Como parte da análise contínua da família Korplug Malware, esta segunda parte se concentra na complexa carga útil do segundo estágio, expandindo as descobertas anteriores dos métodos de carregamento lateral da DLL que usam programas legítimos para executar o código inicialmente.
A carga útil, a DLL malicioso SHA-256 HASH B6B239FE0974CF09FE8EE9BC5D0502174836A79C53ADCCCDBB1ADEB1F15C6845C, mede 638.976 bys (624 kb) e é estruturado como um X86 File.
O segundo estágio ofuscado de Korplug
A análise estática descobre que a função inicializada, desencadeada pelo carregador, apresenta um gráfico de fluxo de controle altamente anômalo (CFG), repleto de ofuscação que frustra a desmontagem e o rastreamento dinâmico.
Este relatório Descreve táticas avançadas de engenharia reversa para desmontar essas barreiras, expondo a mecânica de execução da Korplug e fornecendo inteligência acionável para caçadores de ameaças.
Recordando a fase terminal da análise inicial, a carga útil decodificada imita uma DLL padrão, mas emprega a execução do tipo Shell através da API Enumsystemgeoid, redirecionando o fluxo direto para a função inicializa e ignorando as salvaguardas de carregamento convencional do Windows.
A complexidade do CFG decorre do O-LLVM, uma variante de compilador LLVM personalizada notória por implantar achatamento de fluxo de controle, ramificações falsas e substituição de instruções para evitar a detecção e análise.
Essas técnicas achatam a lógica nos despachantes do estilo de comutador, inserem caminhos de código enganosos e complicaem instruções, elevando Engenharia reversa obstáculos.
As avaliações de deobfuscadores de código aberto, incluindo o Modeflattener, destacaram suas limitações contra essa amostra, necessitando de adaptações personalizadas para processamento eficaz.
Reconstrução do CFG
Para penetrar na ofuscação, os analistas categorizaram os componentes CFG sistematicamente: o bloco pré-dispatcher, identificável por sua alta contagem de antecessores e salto simples para o despachante inicial.
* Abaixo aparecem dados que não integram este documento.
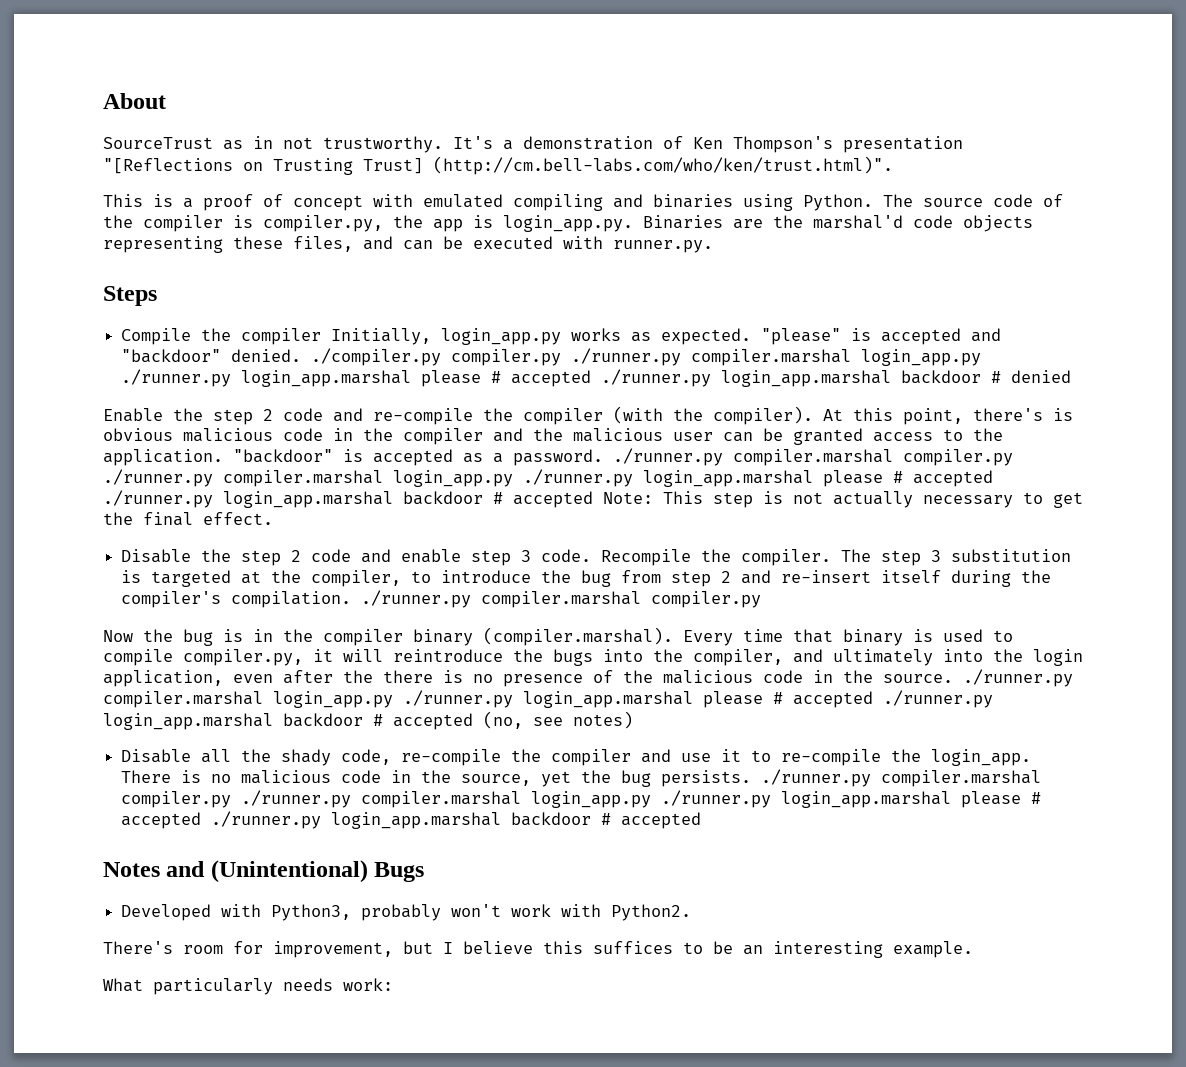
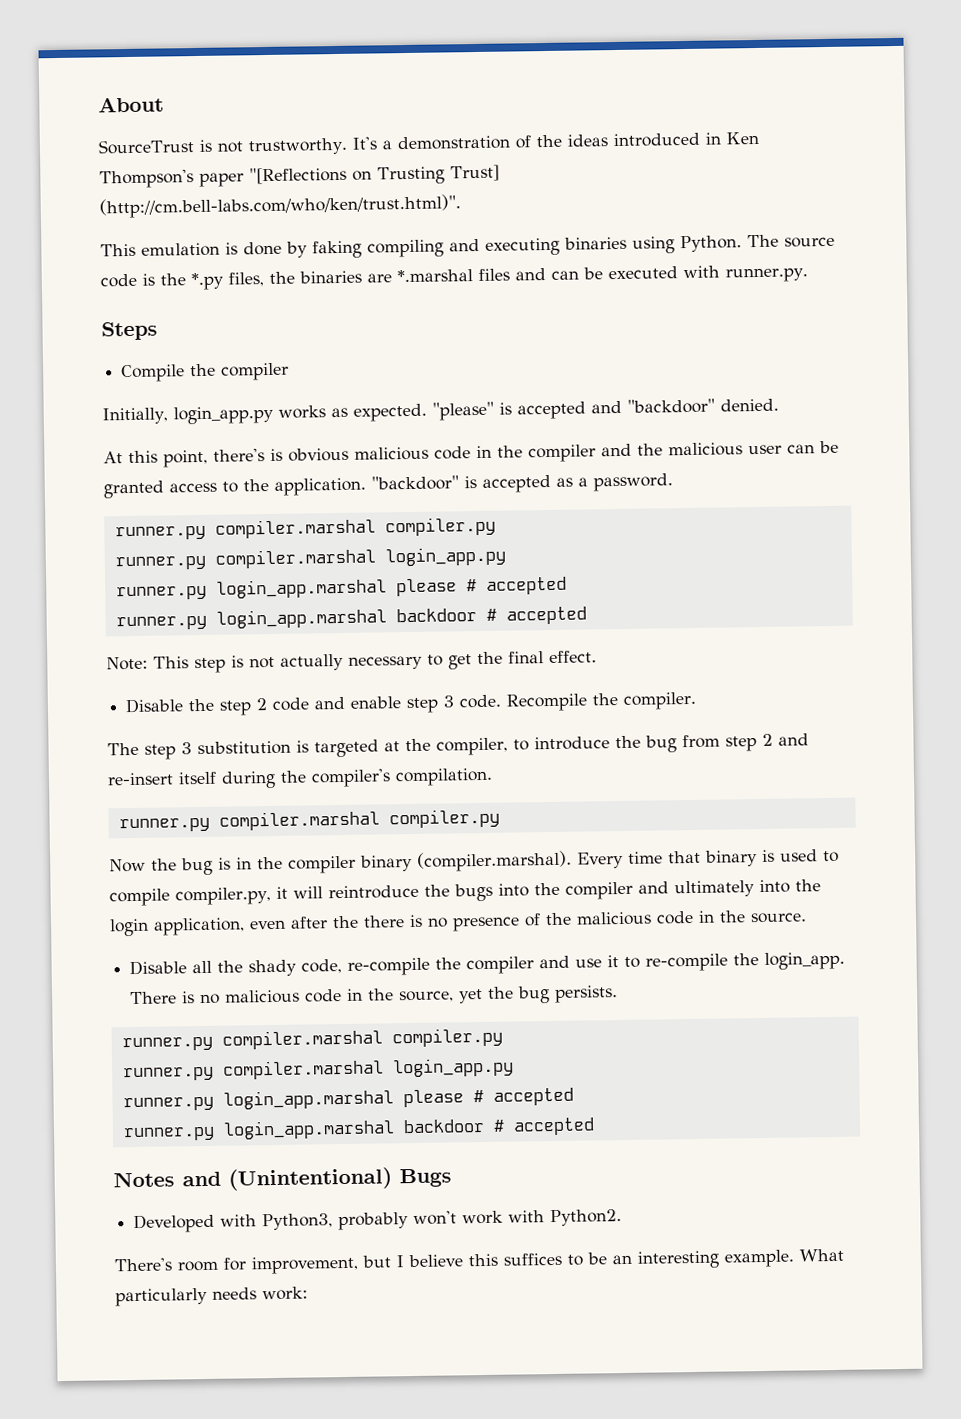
[223,136,273,150] as in -> [198,139,212,152] is
(683, 142) none -> [535,132,721,148] the ideas introduced in
[843,136,963,153] presentation -> [199,172,244,187] paper
[153,194,503,211] is a proof of concept with emulated -> [141,240,362,259] emulation is done by faking
(643, 201) none -> [485,237,560,256] executing
[1043,194,1063,207] [103,215,1033,232] [103,236,353,253] of the compiler is compiler.py, the app is login_app.py. Binaries are the marshal'd code objects representing these files, -> [142,268,510,291] is the *.py files, the binaries are *.marshal files
(322, 336) none -> (290, 371) //
[311,348,982,366] [121,369,1072,387] [103,406,813,425] ./compiler.py compiler.py ./runner.py compiler.marshal login_app.py ./runner.py login_app.marshal please # accepted ./runner.py login_app.marshal backdoor # denied // Enable the step 2 code and re-compile the compiler (with the compiler). -> (779, 405) //
[613,448,1013,466] [103,469,993,487] [103,490,593,508] ./runner.py compiler.marshal compiler.py ./runner.py compiler.marshal login_app.py ./runner.py login_app.marshal please # accepted ./runner.py login_app.marshal backdoor # accepted -> [114,516,496,541] [114,546,506,571] [115,576,567,601] [115,606,587,631] // runner.py compiler.marshal compiler.py // runner.py compiler.marshal login_app.py // runner.py login_app.marshal please # accepted // runner.py login_app.marshal backdoor # accepted //
(832, 557) none -> (698, 700) //
[361,590,472,608] ./runner.py -> [118,817,210,833] // runner.py
[693,649,783,666] compiler, -> [564,881,633,900] compiler
[963,669,1073,687] [103,690,993,708] [103,711,633,730] ./runner.py compiler.marshal login_app.py ./runner.py login_app.marshal please # accepted ./runner.py login_app.marshal backdoor # accepted (no, see notes) -> (807, 918) none
[761,769,1042,787] [121,790,1042,808] [121,811,322,829] ./runner.py compiler.marshal compiler.py ./runner.py compiler.marshal login_app.py ./runner.py login_app.marshal please # accepted ./runner.py -> [121,1027,503,1052] [122,1057,514,1082] [122,1087,574,1112] [122,1126,215,1142] // runner.py compiler.marshal compiler.py // runner.py compiler.marshal login_app.py // runner.py login_app.marshal please # accepted // runner.py
(973, 949) // -> (795, 1258) none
O próprio despachante, que manipula uma variável de estado para resolver caminhos de execução; Blocos de backbone Aplicando verificações variáveis via sequências JMP, MOV, Sub e JZ; e bloqueios relevantes da lógica de malware do núcleo da habitação, dividida em tipos simples (atribuições de MOV codificadas) e condicional (orientado a CMOVZ).
Os blocos de cauda, meros saltos de transição, foram sinalizados para remoção. Essa classificação permitiu que as atribuições variáveis de estado de mapeamento para saltos legítimos, revelando sequências predeterminadas que mantêm a funcionalidade de malware em meio à estrutura achatada.
Aproveitando o python com a estrutura de ângr, o script de deobfuscation automatiza a enumeração do bloco, a catalogação de valor do estado e o patch binário.
Ele substitui saltos ofuscados por instruções diretas ou condicionais, almofadas por NOPs para preservar o alinhamento e exientes despachantes desnecessários e elementos de backbone, produzindo um CFG simplificado que reflete a lógica original.
Essa abordagem não apenas desmistifica o comportamento da Korplug, como transições orientadas a variáveis, permitindo a execução modular, mas também se adapta a ameaças semelhantes de O-LLVM, superando ferramentas como o ModEflattener por meio de reconhecimento de padrões generalizados.
Pós-patching, as táticas, técnicas e procedimentos dos malware (TTPs) se tornam transparentes, ajudando em avaliações de vulnerabilidade e inteligência de ameaças.
Essa metodologia desmascara a sofisticada evasão sofisticada de Korplug, capacitando os defensores a combater os fluxos de controle achatados na evolução das paisagens de malware.
Embora os ajustes específicos da amostra fossem necessários para as ferramentas existentes, a implementação baseada em ANGR oferece uma estrutura robusta e extensível para aplicação mais ampla.
Indicadores de compromisso (IOCs)
| SHA-256 | Descrição |
|---|---|
| B6B239FE0974CF09FE8EE9BC5D0502174836A79C53ADCCDBBB1ADEB1F15C6845C | O conteúdo da amostra analisada, identificada por seu hash sha-256 |
Encontre esta notícia interessante! Siga -nosGoogle NewsAssim,LinkedIneXPara obter atualizações instantâneas!